▶ Change detection outputs
★ ★ ★ ★ ★ ★ ★

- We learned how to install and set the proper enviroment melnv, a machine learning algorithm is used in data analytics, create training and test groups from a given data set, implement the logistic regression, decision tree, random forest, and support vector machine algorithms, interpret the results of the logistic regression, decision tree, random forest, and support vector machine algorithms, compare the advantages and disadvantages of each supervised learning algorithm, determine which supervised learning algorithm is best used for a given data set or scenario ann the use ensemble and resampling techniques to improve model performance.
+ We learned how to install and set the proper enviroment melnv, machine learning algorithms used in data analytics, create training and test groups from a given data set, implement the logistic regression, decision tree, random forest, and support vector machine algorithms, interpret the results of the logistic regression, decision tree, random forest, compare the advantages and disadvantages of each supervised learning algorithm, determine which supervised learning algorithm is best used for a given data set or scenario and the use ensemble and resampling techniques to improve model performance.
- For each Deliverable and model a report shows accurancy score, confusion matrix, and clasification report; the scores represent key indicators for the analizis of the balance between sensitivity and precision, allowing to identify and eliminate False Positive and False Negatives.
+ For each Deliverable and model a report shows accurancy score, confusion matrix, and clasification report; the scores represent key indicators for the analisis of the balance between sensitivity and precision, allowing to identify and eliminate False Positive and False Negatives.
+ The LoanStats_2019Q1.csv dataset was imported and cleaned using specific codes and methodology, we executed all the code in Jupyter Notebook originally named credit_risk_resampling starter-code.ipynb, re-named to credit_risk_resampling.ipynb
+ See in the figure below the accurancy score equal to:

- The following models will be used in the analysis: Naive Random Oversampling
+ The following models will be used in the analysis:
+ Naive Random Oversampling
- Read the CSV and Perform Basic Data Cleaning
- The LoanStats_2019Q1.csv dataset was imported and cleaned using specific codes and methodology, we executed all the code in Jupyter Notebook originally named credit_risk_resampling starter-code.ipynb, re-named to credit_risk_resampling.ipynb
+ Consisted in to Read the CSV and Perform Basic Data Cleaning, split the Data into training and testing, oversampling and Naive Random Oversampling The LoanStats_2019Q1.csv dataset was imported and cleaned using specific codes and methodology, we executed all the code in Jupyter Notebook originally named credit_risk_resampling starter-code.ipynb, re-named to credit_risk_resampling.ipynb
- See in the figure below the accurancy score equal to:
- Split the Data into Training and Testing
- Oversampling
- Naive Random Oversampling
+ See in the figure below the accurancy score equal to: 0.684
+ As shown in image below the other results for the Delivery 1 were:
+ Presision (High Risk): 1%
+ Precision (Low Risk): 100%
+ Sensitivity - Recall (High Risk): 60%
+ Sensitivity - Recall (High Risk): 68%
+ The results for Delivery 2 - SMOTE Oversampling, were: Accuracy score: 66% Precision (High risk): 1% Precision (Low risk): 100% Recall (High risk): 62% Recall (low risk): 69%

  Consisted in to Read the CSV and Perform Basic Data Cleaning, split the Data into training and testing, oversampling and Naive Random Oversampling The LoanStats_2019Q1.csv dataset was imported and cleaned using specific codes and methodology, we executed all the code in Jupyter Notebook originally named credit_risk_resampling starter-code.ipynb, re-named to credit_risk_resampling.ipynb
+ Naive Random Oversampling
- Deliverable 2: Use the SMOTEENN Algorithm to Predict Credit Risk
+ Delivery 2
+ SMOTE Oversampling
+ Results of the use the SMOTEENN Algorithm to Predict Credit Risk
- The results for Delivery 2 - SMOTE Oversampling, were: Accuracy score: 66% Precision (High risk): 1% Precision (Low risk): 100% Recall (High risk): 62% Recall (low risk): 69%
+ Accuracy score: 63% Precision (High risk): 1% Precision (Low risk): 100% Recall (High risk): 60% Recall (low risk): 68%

★ ★ ★ ★ ★ ★ ★

▶ Required work
In the entries above, locate every line with the word "SMOTEENN" and copy it.

▶ Answer for this exercise
- Deliverable 2: Use the SMOTEENN Algorithm to Predict Credit Risk
+ Results of the use the SMOTEENN Algorithm to Predict Credit Risk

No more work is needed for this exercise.